Jean-Paul Mattei a posé différentes questions relatives à la fiscalité – naturellement en lien avec son expérience professionnelle – auxquelles Jean-René Lecerf et Jean‑Luc Chenut pourront répondre s'ils le veulent bien.

Je note également les questions de Patricia Lemoine. La baisse des investissements en 2020 est liée à une hausse des dépenses de fonctionnement. C'était aussi l'année des élections municipales ; nous avions donc moins de demandes pour appuyer des projets communaux. En 2021, nous souhaitons investir le plus possible, d'où nos craintes sur les dépenses de RSA : si nous voulons participer à la relance, aider les communes en les subventionnant, il faut que nous soyons en mesure de le faire. Cela passe certainement par des moyens supplémentaires donnés aux départements sur le RSA en cours d'exercice budgétaire.

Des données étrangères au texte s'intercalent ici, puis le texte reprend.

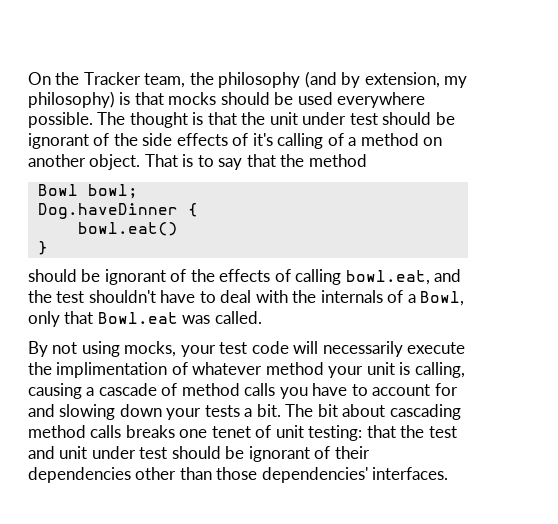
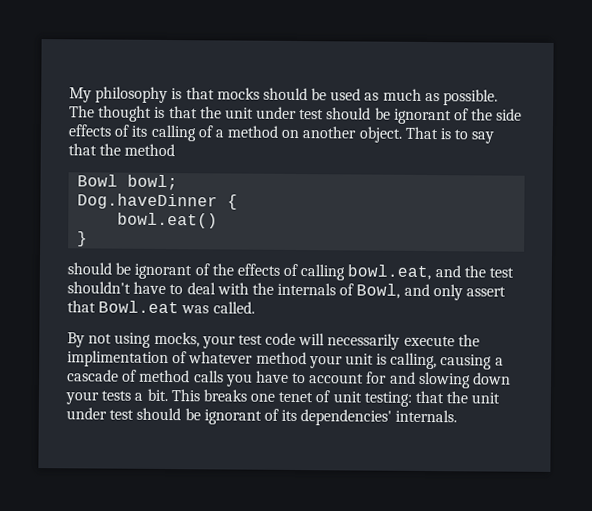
[28,71,468,88] [28,91,115,108] On the Tracker team, the philosophy (and by extension, my philosophy) -> [69,86,169,104] My philosophy
[337,92,426,108] everywhere -> [364,88,440,102] as much as
[252,133,273,146] it's -> [131,125,148,137] its
[407,291,465,306] [28,311,60,327] a Bowl, only -> [356,283,507,301] Bowl, and only assert
[285,404,461,420] [28,425,122,438] The bit about cascading method calls -> [170,389,200,402] This
[428,426,457,438] [28,446,370,462] [28,467,449,483] test and unit under test should be ignorant of their dependencies other than those dependencies' interfaces. -> [471,392,501,404] [66,407,458,426] unit under test should be ignorant of its dependencies' internals.

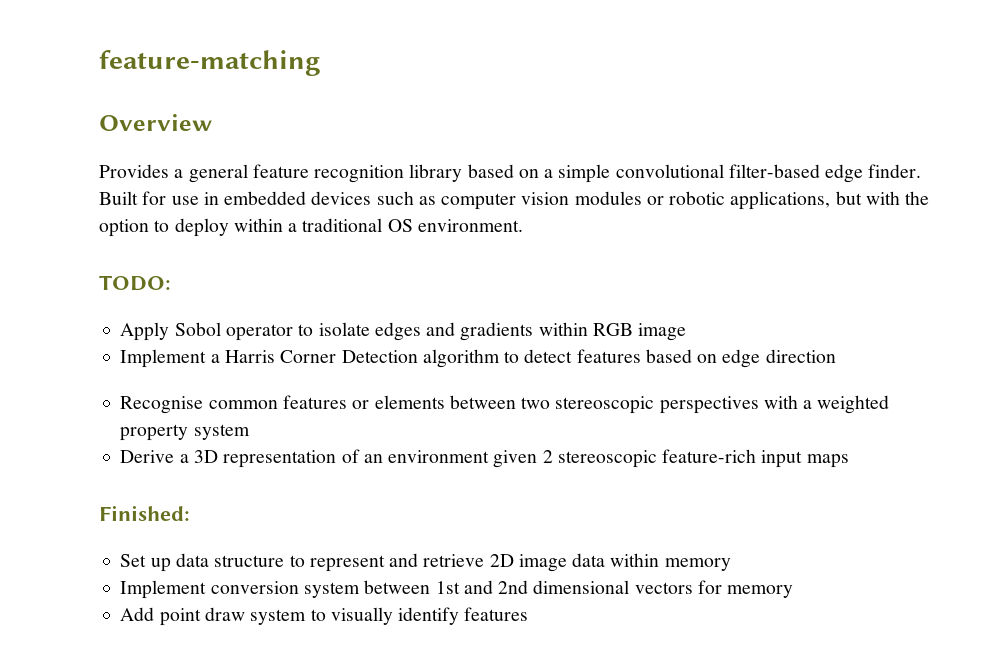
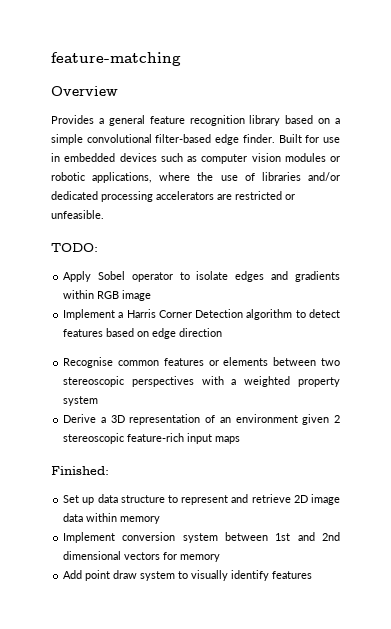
[835,191,930,205] [99,218,523,237] but with the option to deploy within a traditional OS environment. -> [159,172,340,181] [51,191,295,202] [51,210,104,219] where the use of libraries and/or dedicated processing accelerators are restricted or unfeasible.
[174,322,221,336] Sobol -> [97,271,125,280] Sobel

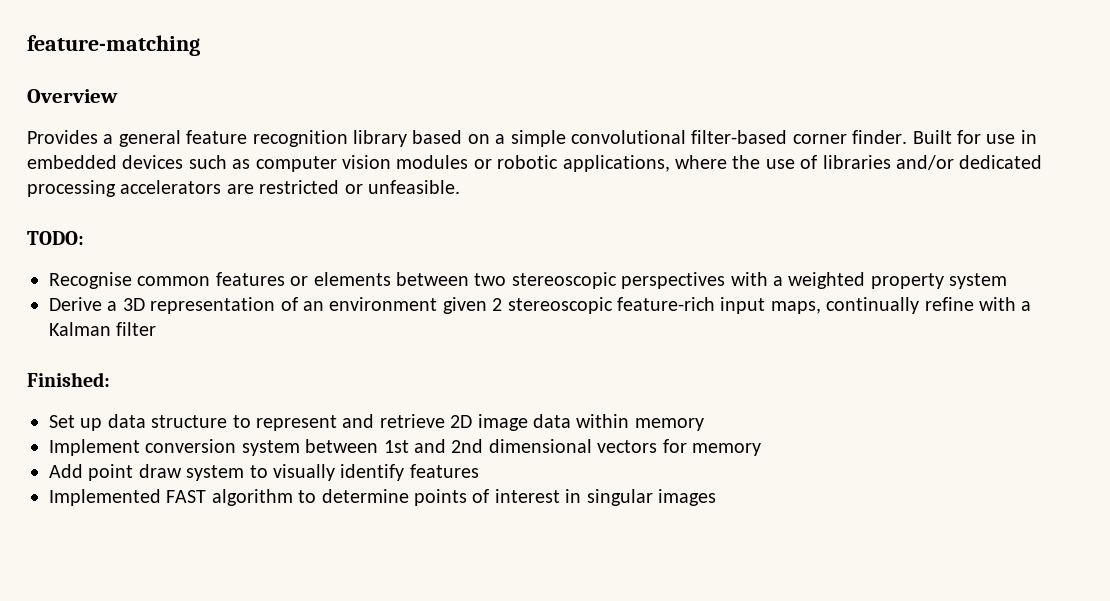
[215,134,240,145] edge -> [792,134,847,144] corner
[63,271,340,282] [63,290,152,301] [63,309,340,320] [63,328,223,339] // Apply Sobel operator to isolate edges and gradients within RGB image // Implement a Harris Corner Detection algorithm to detect features based on edge direction -> (84, 238) none
[215,436,241,444] maps -> [770,297,1032,314] [49,322,157,336] maps, continually refine with a Kalman filter
(313, 575) none -> [49,489,716,506] // Implemented FAST algorithm to determine points of interest in singular images

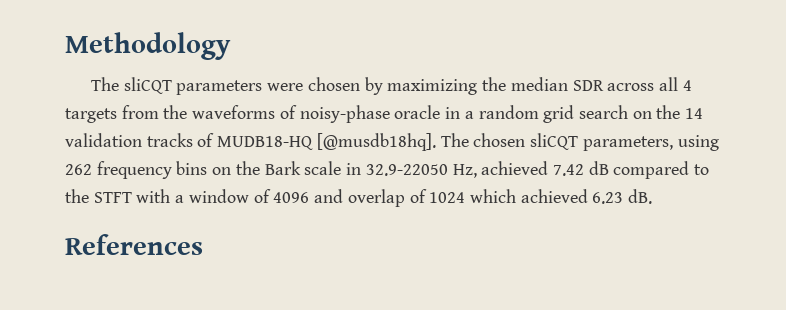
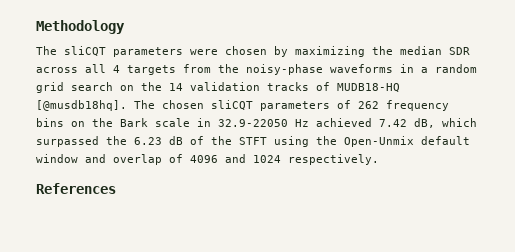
[192,105,441,123] waveforms of noisy-phase oracle -> [246,64,393,75] noisy-phase waveforms
[582,135,719,151] parameters, using -> [260,100,351,111] parameters of
[452,164,477,178] Hz, -> [295,119,309,127] Hz
[588,161,710,179] [65,189,653,207] dB compared to the STFT with a window of 4096 and overlap of 1024 which achieved 6.23 dB. -> [414,118,477,128] [36,136,470,147] [36,154,379,165] dB, which surpassed the 6.23 dB of the STFT using the Open-Unmix default window and overlap of 4096 and 1024 respectively.

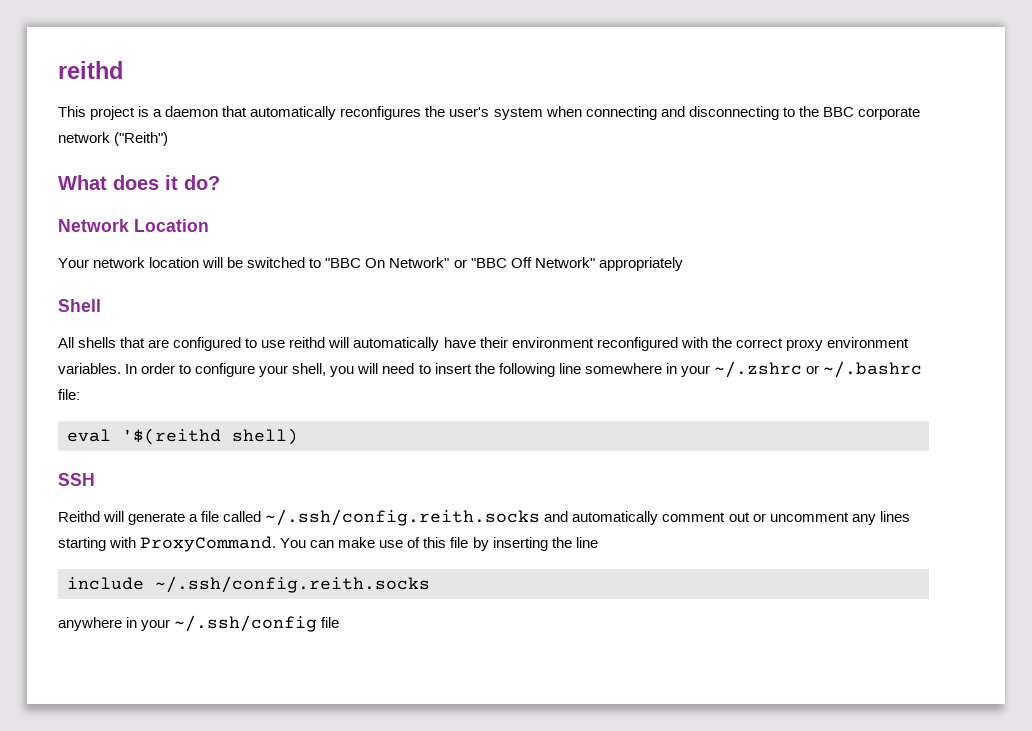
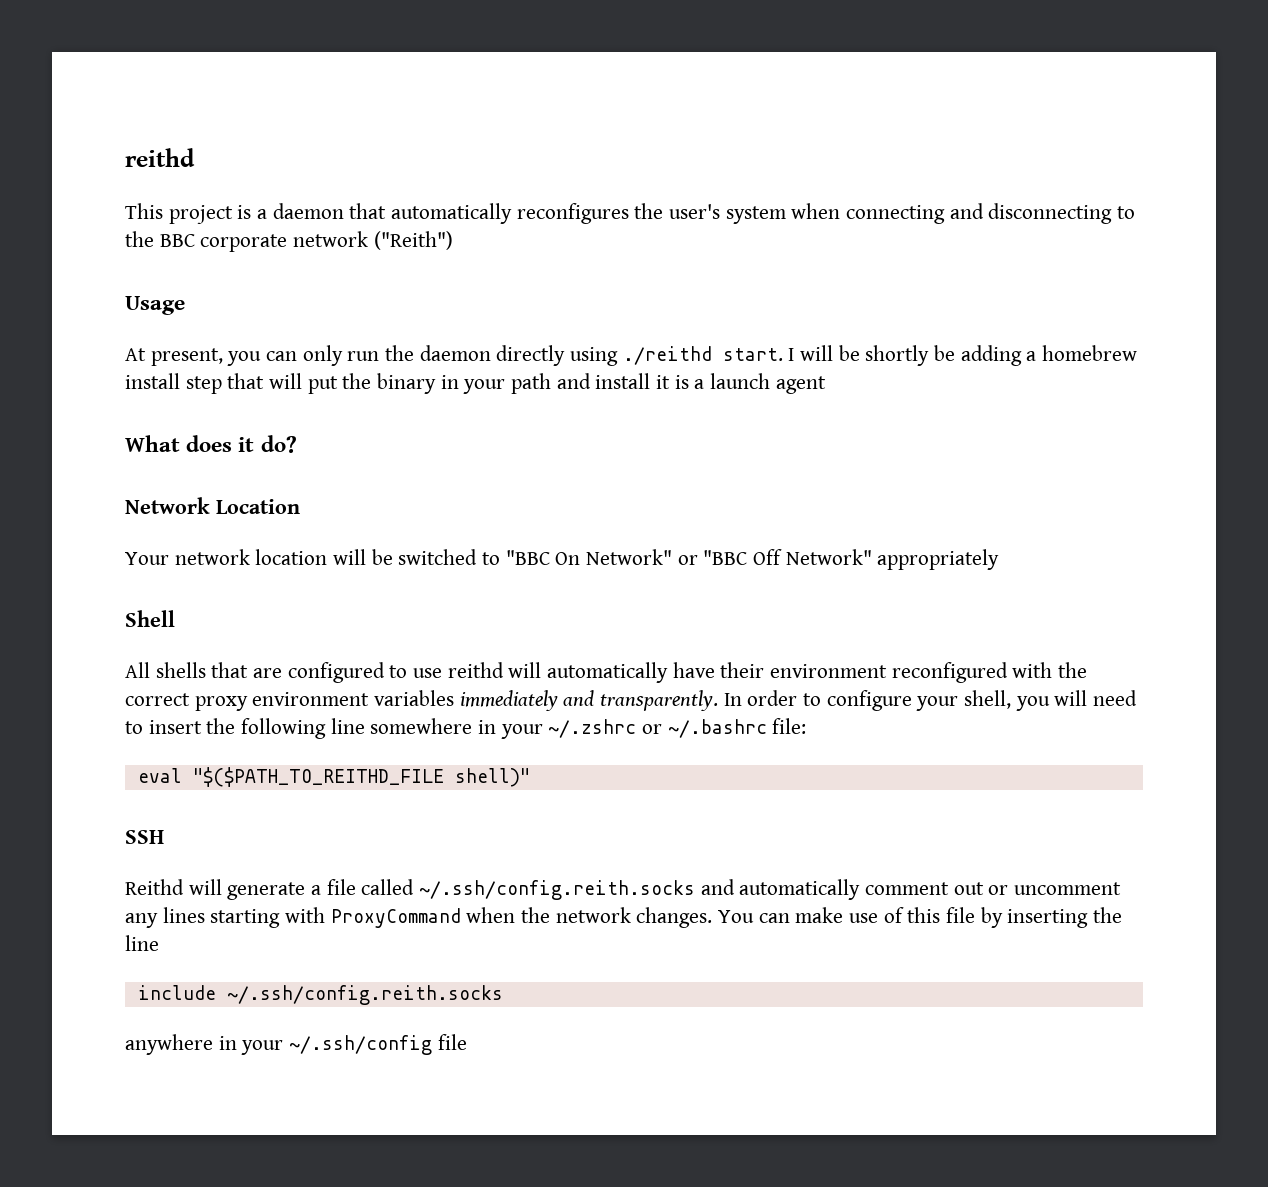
(169, 139) none -> [125,296,185,315] [125,345,1138,366] [125,373,826,394] // Usage // At present, you can only run the daemon directly using ./reithd start. I will be shortly be adding a homebrew install step that will put the binary in your path and install it is a launch agent
[58,363,121,374] variables. -> [374,690,719,711] variables immediately and transparently.
[122,428,298,445] '$(reithd shell) -> [192,767,530,787] "$($PATH_TO_REITHD_FILE shell)"
[140,536,277,552] ProxyCommand. -> [330,907,713,928] ProxyCommand when the network changes.

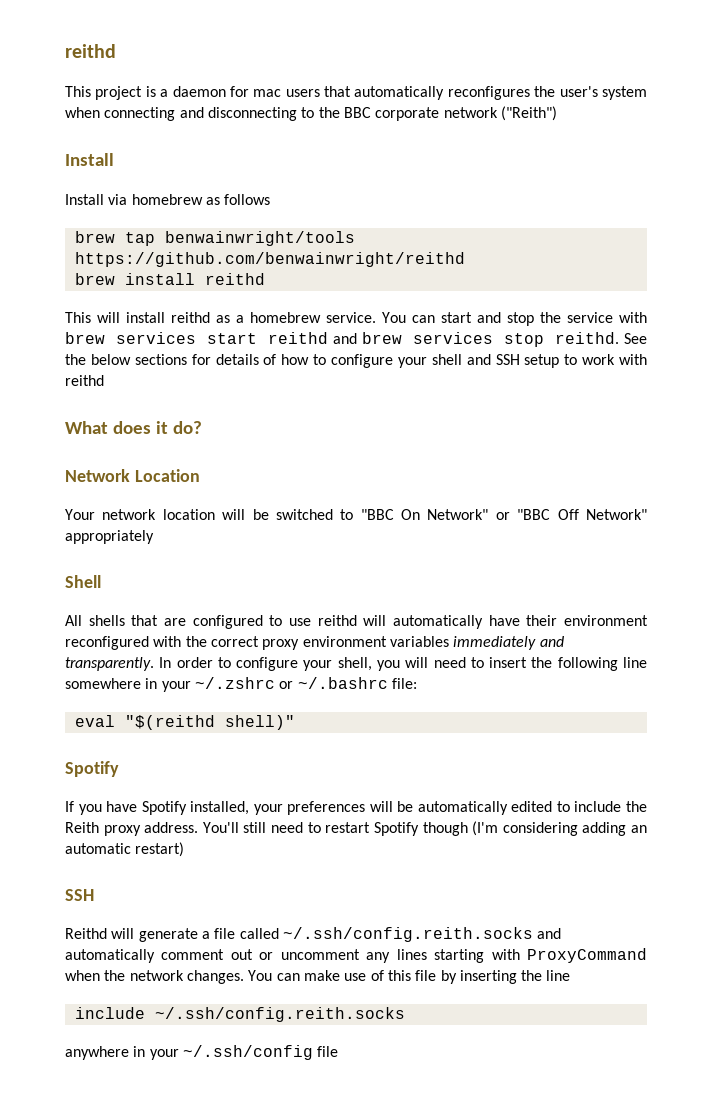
(344, 211) none -> [229,86,320,97] for mac users
[125,296,185,315] [125,345,1138,366] [125,373,826,394] Usage // At present, you can only run the daemon directly using ./reithd start. I will be shortly be adding a homebrew install step that will put the binary in your path and install it is a launch agent -> [65,153,114,166] [65,194,271,205] [74,231,355,246] [74,252,465,267] [74,273,265,285] [65,312,647,326] [65,332,647,347] [65,354,647,368] [65,375,104,386] Install // Install via homebrew as follows // brew tap benwainwright/tools https://github.com/benwainwright/reithd // brew install reithd // This will install reithd as a homebrew service. You can start and stop the service with brew services start reithd and brew services stop reithd. See the below sections for details of how to configure your shell and SSH setup to work with reithd
[192,767,444,787] "$($PATH_TO_REITHD_FILE -> [124,715,215,730] "$(reithd
(530, 777) none -> [65,761,119,777] [65,801,648,815] [65,821,648,836] [65,842,185,857] // Spotify // If you have Spotify installed, your preferences will be automatically edited to include the Reith proxy address. You'll still need to restart Spotify though (I'm considering adding an automatic restart)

Je termine par l'économie. La loi NOTRe, contre laquelle je me suis, à l'époque, battu, en commission des lois, alors que le rapporteur Olivier Dussopt y était très favorable, avec quelques collègues socialistes, nous a enlevé toute possibilité d'agir en matière économique, sauf dans le cadre de conventions avec la région en matière agricole, conchylicole, de pêche et d'activité maritime, et sauf en matière de tourisme, car cela reste une compétence partagée – c'est d'ailleurs souvent la première activité économique pour l'ensemble des collectivités territoriales. Tout cela est une bêtise. Quand nous avons voulu aider de toutes petites entreprises après la première crise du covid, car elles passaient entre les mailles du filet des aides régionales, une circulaire de la ministre Jacqueline Gourault a demandé aux préfets de saisir les tribunaux administratifs, et un certain nombre de délibérations relatives à de toutes petites aides – 800, 1 000 euros – ont été annulées par la juridiction administrative. Nous avons jugé cette circulaire de dernière minute très intrusive et très inappropriée. Notre souhait, c'est évidemment plus de souplesse entre nous, les régions et les intercommunalités, et qu'on sorte des rigidités de la loi NOTRe. Je ne partage pas les conclusions du rapport de Terra Nova que l'édition d'hier après-midi du Monde a dévoilées, mais il a au moins le mérite de demander plus de souplesse dans les attributions entre les collectivités. Nous ne voulons plus de ce « mur » des compétences, auquel nous nous heurtons quand nous voulons agir pour le bien de nos concitoyens, et qui nous oblige à déguiser des aides économiques en aides sociales.

Je dois à présent vous quitter pour être entendu au Sénat sur le report des élections –j'en saurai davantage ensuite pour répondre à Mme Rubin.